(DATASET RECORDS)

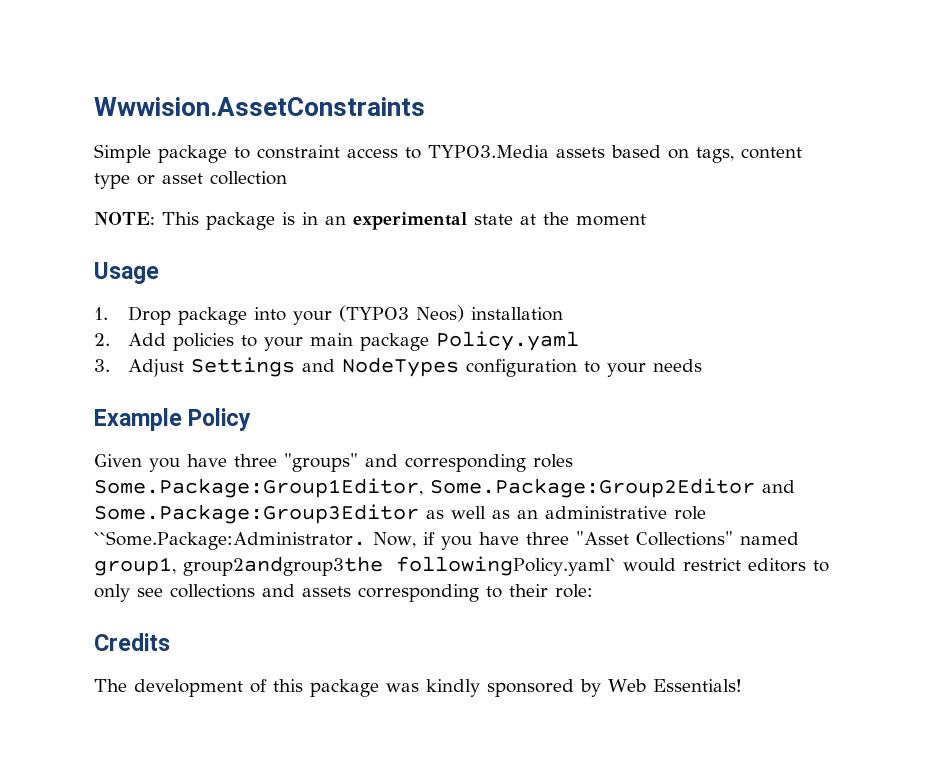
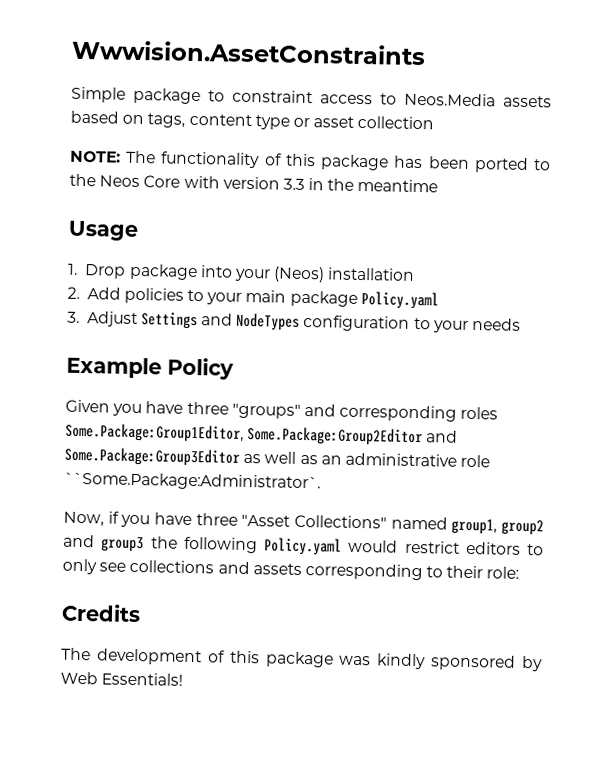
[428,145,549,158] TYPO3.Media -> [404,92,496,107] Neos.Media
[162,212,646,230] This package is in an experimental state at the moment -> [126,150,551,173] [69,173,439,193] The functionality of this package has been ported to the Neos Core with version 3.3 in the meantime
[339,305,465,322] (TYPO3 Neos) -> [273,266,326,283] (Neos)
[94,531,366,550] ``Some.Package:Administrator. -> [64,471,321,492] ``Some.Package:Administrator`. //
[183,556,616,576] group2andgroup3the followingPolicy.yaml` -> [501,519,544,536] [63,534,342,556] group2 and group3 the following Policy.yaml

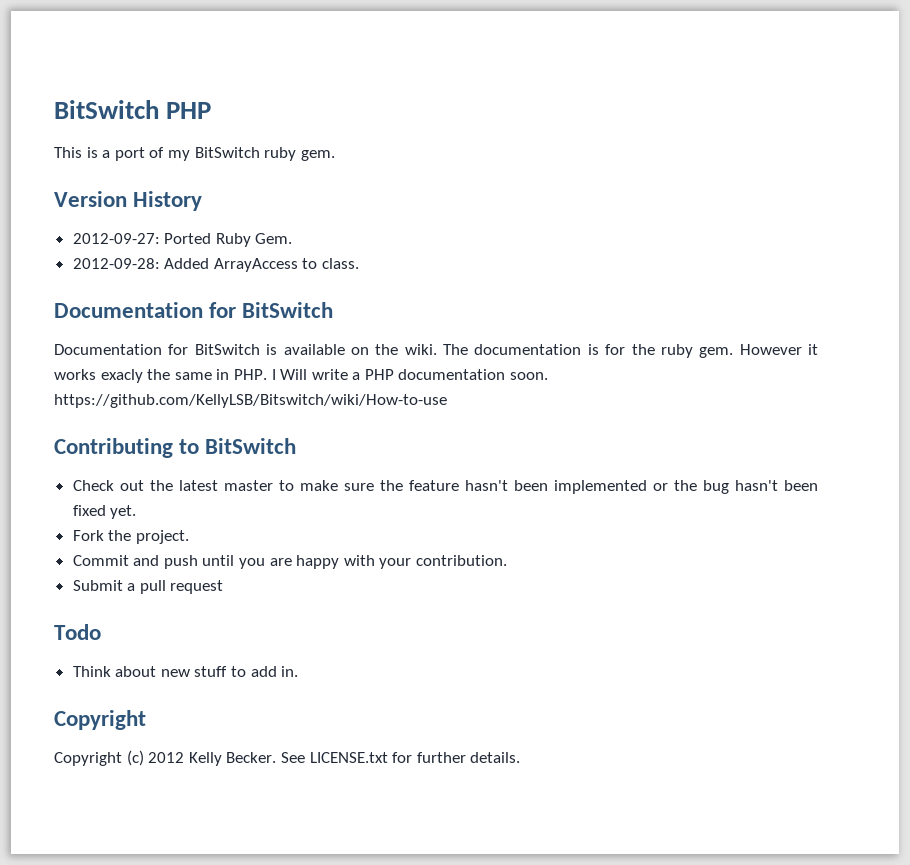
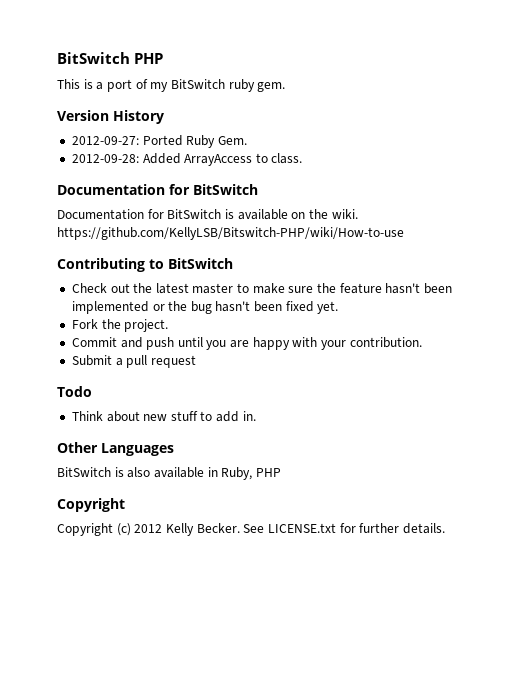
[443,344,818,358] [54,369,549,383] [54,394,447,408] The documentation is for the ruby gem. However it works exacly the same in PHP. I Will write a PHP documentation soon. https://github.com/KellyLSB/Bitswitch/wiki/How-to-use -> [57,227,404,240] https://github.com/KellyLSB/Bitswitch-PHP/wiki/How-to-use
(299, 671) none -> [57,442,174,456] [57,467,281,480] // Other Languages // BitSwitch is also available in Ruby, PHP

(End DATASET RECORDS)

TASK REQUIREMENTS>
Please write out every entry exactly, but skip the pictures.

ANSWER TO THIS EXERCISE>
[428,145,549,158] TYPO3.Media -> [404,92,496,107] Neos.Media
[162,212,646,230] This package is in an experimental state at the moment -> [126,150,551,173] [69,173,439,193] The functionality of this package has been ported to the Neos Core with version 3.3 in the meantime
[339,305,465,322] (TYPO3 Neos) -> [273,266,326,283] (Neos)
[94,531,366,550] ``Some.Package:Administrator. -> [64,471,321,492] ``Some.Package:Administrator`. //
[183,556,616,576] group2andgroup3the followingPolicy.yaml` -> [501,519,544,536] [63,534,342,556] group2 and group3 the following Policy.yaml

[443,344,818,358] [54,369,549,383] [54,394,447,408] The documentation is for the ruby gem. However it works exacly the same in PHP. I Will write a PHP documentation soon. https://github.com/KellyLSB/Bitswitch/wiki/How-to-use -> [57,227,404,240] https://github.com/KellyLSB/Bitswitch-PHP/wiki/How-to-use
(299, 671) none -> [57,442,174,456] [57,467,281,480] // Other Languages // BitSwitch is also available in Ruby, PHP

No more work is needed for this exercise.